So, watching the movie Ida with my eldest daughter today, I was confronted with the reality that I can’t stay in a serious mood for too long a period without feeling the need to bend the rules a bit.
As a backdrop, the film follows a young woman aspiring to become a nun in post-WWII Poland when she’s confronted with the realization that she was the daughter of Jewish parents. She connects with an aunt she had previously never met to understand the circumstances surrounding her parents death. (spoiler alert) Eventually, she and her aunt come to find out what happened to her parents and the person responsible for their deaths digs them up from the spot where they were eventually buried. Ida and her aunt gather some portion of the uncovered remains, wrapped up in what appear to be pieces of clothing, and prepare to depart…
This is where I think… how would this movie be if they took a slight turn towards the absurd…? As they arrive back at their car, what if the dialogue between Ida and her aunt was a little more interesting?
“Excuse me, but where are we putting the human remains? In the back seat”
“Certainly not! Put them in the trunk. Have you no sense?”
(Ida opens the trunk) “Oh, ok. I don’t think they’ll fit. Should I move the golf clubs?”
“Of course you should. Put the golf clubs in the back and the human remains in the trunk.”
(Ida reappears from behind the car with two sets of golf bags, which she puts into the back seat, returning to the back of the car) “Ok, what about the cooler?”
“The cooler? Oh right, the sandwiches… well, you can’t fit those in the back seat can you?”
“No, the golf clubs are in the back seat, and I don’t think I’ll want a sandwich that’s been next to a dead body on the drive home.”
“Ok, well, you’ll just have to hang onto that in your lap. So the golf clubs will be in the back seat, the human remains will be in trunk, and the cooler will be in your lap in the front.”
“Can I leave the tire iron back here?”
“Yes, just put it up in the back of the trunk.
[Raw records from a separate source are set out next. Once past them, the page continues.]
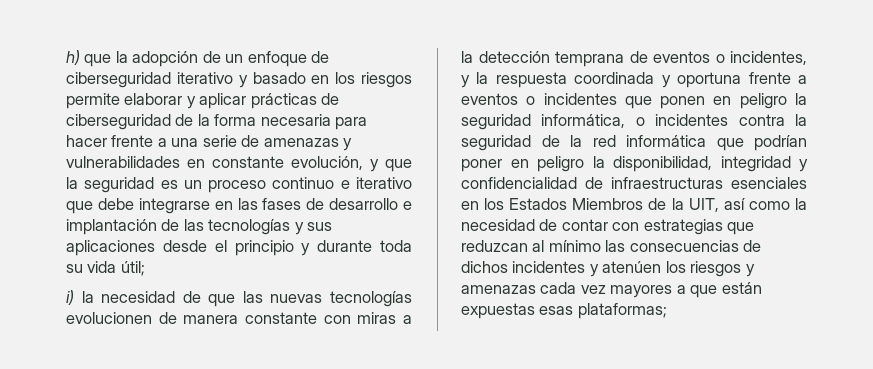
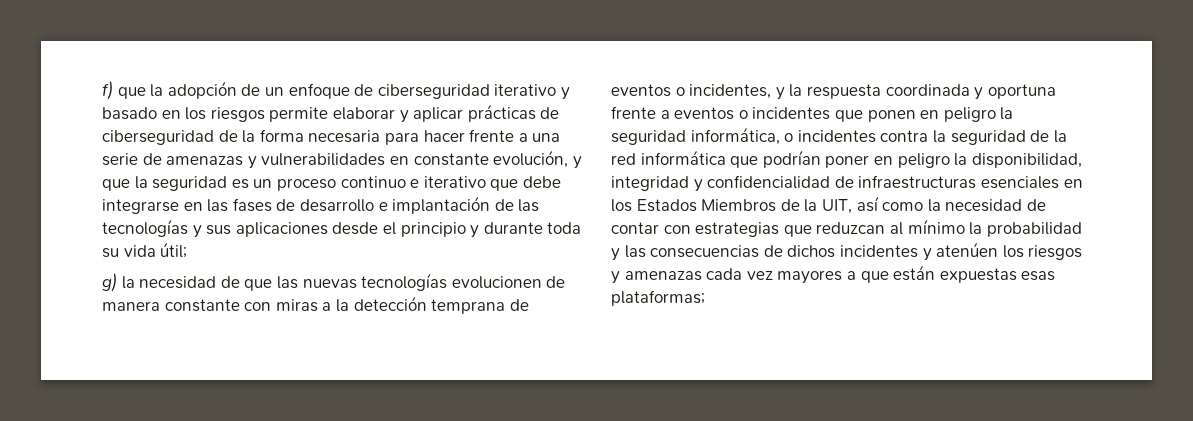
- h) que la adopción de un enfoque de ciberseguridad iterativo y basado en los riesgos permite elaborar y aplicar prácticas de ciberseguridad de la forma necesaria para hacer frente a una serie de amenazas y vulnerabilidades en constante evolución, y que la seguridad es un proceso continuo e iterativo que debe integrarse en las fases de desarrollo e implantación de las tecnologías y sus aplicaciones desde el principio y durante toda su vida útil;
+ f) que la adopción de un enfoque de ciberseguridad iterativo y basado en los riesgos permite elaborar y aplicar prácticas de ciberseguridad de la forma necesaria para hacer frente a una serie de amenazas y vulnerabilidades en constante evolución, y que la seguridad es un proceso continuo e iterativo que debe integrarse en las fases de desarrollo e implantación de las tecnologías y sus aplicaciones desde el principio y durante toda su vida útil;
- i) la necesidad de que las nuevas tecnologías evolucionen de manera constante con miras a la detección temprana de eventos o incidentes, y la respuesta coordinada y oportuna frente a eventos o incidentes que ponen en peligro la seguridad informática, o incidentes contra la seguridad de la red informática que podrían poner en peligro la disponibilidad, integridad y confidencialidad de infraestructuras esenciales en los Estados Miembros de la UIT, así como la necesidad de contar con estrategias que reduzcan al mínimo las consecuencias de dichos incidentes y atenúen los riesgos y amenazas cada vez mayores a que están expuestas esas plataformas;
+ g) la necesidad de que las nuevas tecnologías evolucionen de manera constante con miras a la detección temprana de eventos o incidentes, y la respuesta coordinada y oportuna frente a eventos o incidentes que ponen en peligro la seguridad informática, o incidentes contra la seguridad de la red informática que podrían poner en peligro la disponibilidad, integridad y confidencialidad de infraestructuras esenciales en los Estados Miembros de la UIT, así como la necesidad de contar con estrategias que reduzcan al mínimo la probabilidad y las consecuencias de dichos incidentes y atenúen los riesgos y amenazas cada vez mayores a que están expuestas esas plataformas;

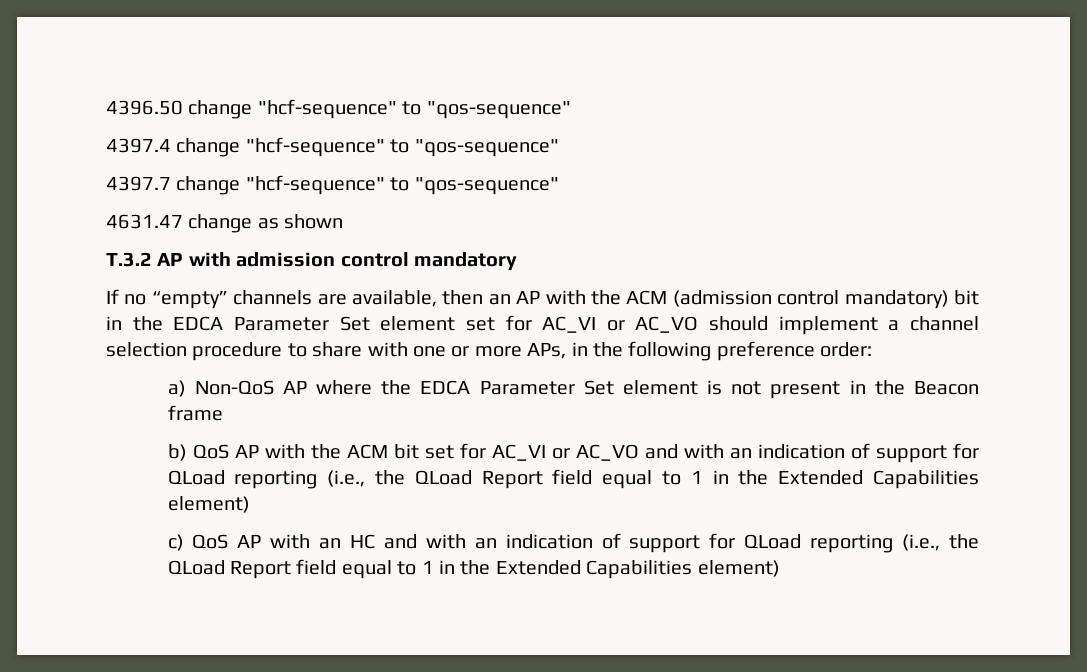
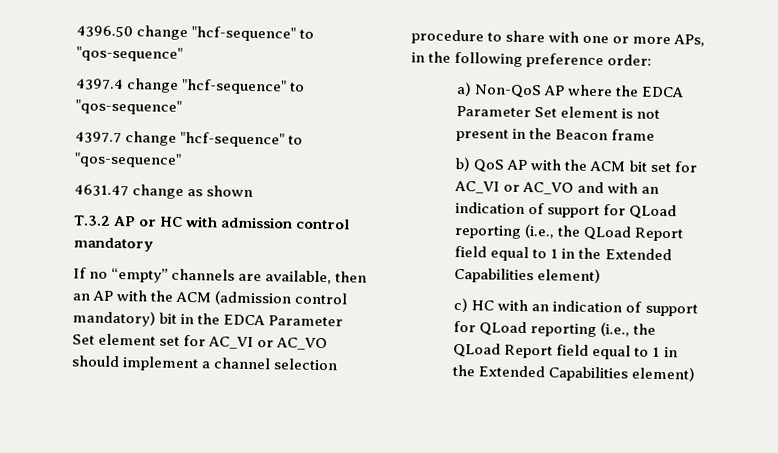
- T.3.2 AP with admission control mandatory
+ T.3.2 AP or HC with admission control mandatory
- c) QoS AP with an HC and with an indication of support for QLoad reporting (i.e., the QLoad Report field equal to 1 in the Extended Capabilities element)
+ c) HC with an indication of support for QLoad reporting (i.e., the QLoad Report field equal to 1 in the Extended Capabilities element)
There should still be plenty of room for the human remains.”
“But what if we get a flat tire? We’d have to move the human remains to get the tire iron so we could get the old tire off.”
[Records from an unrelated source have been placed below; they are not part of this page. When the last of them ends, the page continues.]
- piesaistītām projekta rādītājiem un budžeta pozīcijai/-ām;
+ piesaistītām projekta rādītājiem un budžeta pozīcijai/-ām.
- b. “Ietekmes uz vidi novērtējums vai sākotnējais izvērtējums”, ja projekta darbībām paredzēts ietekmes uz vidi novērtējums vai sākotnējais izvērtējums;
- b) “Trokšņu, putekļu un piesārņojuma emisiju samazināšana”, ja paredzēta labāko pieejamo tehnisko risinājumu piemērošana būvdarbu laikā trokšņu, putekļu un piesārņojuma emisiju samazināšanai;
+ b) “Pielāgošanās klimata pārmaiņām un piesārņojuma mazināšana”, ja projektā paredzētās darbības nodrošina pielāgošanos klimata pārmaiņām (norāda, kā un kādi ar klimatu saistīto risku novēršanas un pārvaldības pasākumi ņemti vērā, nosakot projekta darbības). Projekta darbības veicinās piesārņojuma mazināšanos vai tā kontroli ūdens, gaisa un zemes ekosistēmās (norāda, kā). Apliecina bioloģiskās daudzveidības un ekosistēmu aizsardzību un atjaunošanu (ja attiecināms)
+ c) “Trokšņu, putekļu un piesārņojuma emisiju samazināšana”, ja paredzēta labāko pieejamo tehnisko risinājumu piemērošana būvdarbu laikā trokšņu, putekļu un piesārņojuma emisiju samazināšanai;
“Oh for God’s sake, then put the human remains in first, then the tire iron, leave the golf clubs in the back seat, and bring the cooler up front with you.”
“Hey, remember I’m a nun. Don’t use the Lord’s name in vain. What about the shovels for when we want to bury the remains again back home? What do we do with those?”
“How much shit did we have in that trunk in the first place? This is getting ridiculous. Ok, take the shovels out and put them on top of the golf clubs in back. They ought to fit.”
(Ida reappears from behind the car with shovels in hand, opens the back door, and places the shovels on top of the golf bags) “We need to make sure we bury the human remains again before we go back to the golf course. That would be a hassle otherwise.”
“Good point.”
(Ida disappears behind the car again) “Oh no.”
“What now?”
“We left a bag of groceries in the trunk.”
“I thought you brought all the groceries in when we made the sandwiches.”
“So did I. I guess I forgot the ice cream.”
“You got ice cream on the dead bodies!?”
“No, those are still laying on the curb. I was making room.”
“Why wasn’t that in the cooler?”
“Because we got the cooler for the sandwiches at the house, we didn’t have it at the store.”
“Ok, so throw out the ice cream (I don’t want it melting on the sandwiches in the cooler at this point), put the human remains in the trunk, followed by the tire iron, leave the golf clubs and shovels in the back seat, and bring the cooler to keep on your lap in the front seat. Is that everything?”
“Yes.” (Ida closes the trunk and reappears with the cooler in hand, opens the front passenger door, and sits down with the cooler in her lap)
(Her aunt gets behind the wheel and tries to start the car) “Ida… we’re out of gas.”